_What you will do_
Wherever "time" turns up in the entries, copy out the line that holds it.

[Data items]
%%

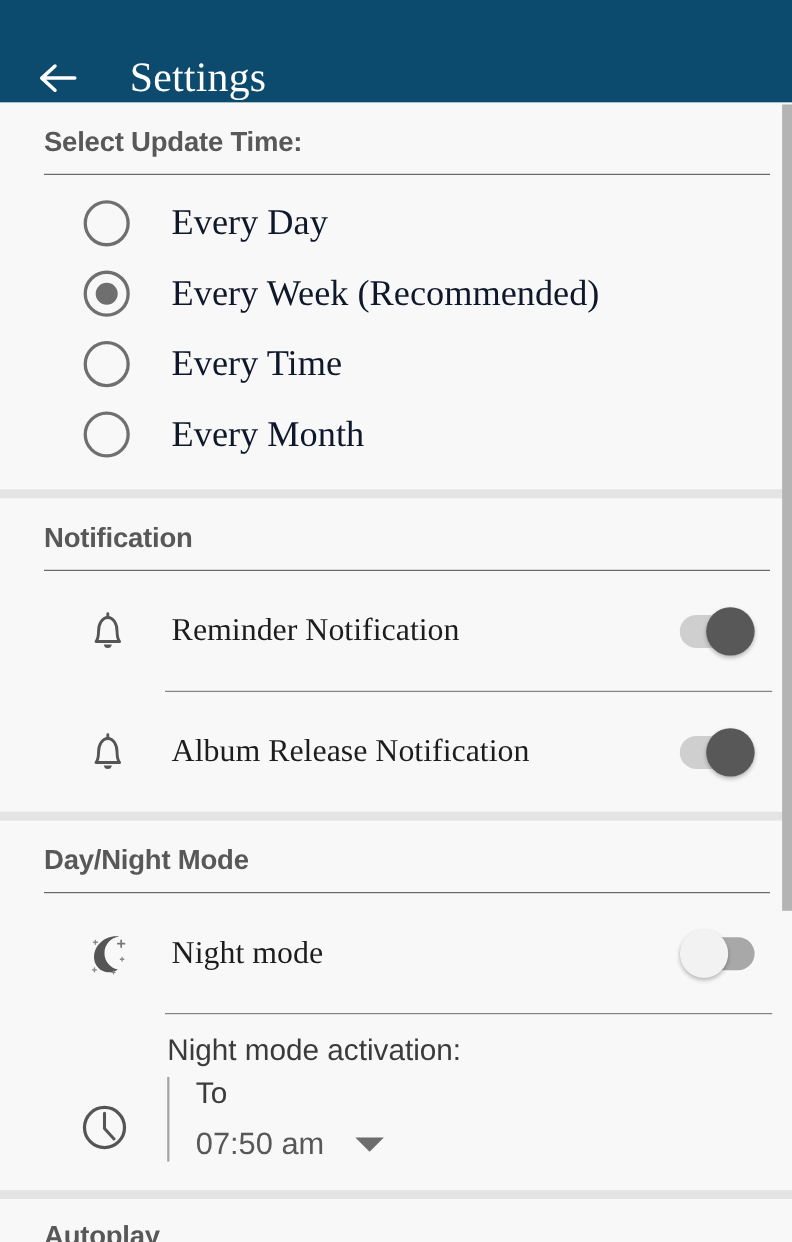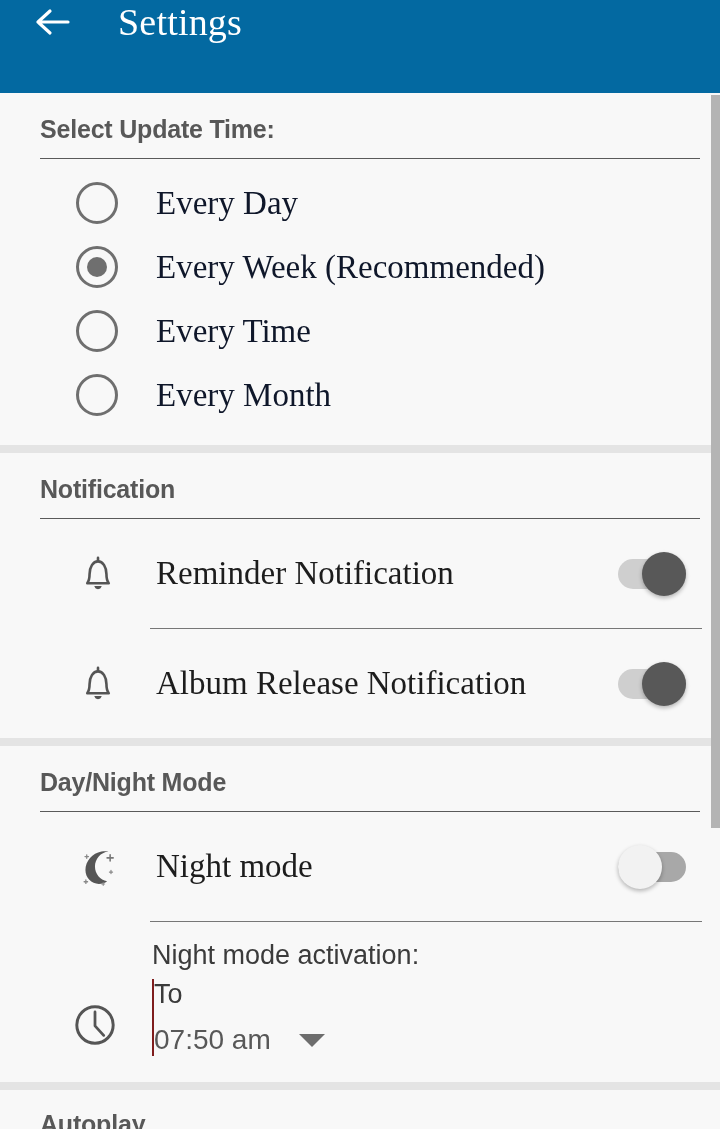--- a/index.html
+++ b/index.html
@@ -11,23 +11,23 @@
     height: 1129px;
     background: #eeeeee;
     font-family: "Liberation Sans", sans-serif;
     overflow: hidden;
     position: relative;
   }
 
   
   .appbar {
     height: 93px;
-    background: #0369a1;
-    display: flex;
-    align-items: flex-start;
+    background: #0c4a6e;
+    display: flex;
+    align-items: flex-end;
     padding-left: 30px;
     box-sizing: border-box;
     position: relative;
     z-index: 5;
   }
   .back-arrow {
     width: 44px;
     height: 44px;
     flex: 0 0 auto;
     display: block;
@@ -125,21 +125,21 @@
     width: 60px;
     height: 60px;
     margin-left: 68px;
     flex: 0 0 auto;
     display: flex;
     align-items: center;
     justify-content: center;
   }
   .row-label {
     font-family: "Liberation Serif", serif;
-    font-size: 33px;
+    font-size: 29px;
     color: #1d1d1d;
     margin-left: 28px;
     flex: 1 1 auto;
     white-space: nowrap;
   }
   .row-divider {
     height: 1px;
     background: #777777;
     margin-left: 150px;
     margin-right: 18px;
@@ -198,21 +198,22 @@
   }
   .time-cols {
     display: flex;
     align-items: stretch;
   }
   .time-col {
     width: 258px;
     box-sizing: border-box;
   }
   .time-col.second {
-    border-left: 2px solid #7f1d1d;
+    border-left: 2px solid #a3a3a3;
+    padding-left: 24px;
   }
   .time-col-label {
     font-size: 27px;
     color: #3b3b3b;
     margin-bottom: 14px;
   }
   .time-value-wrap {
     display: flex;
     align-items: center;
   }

%%

_Answer to this problem_
   .time-cols {
   .time-col {
   .time-col.second {
   .time-col-label {
   .time-value-wrap {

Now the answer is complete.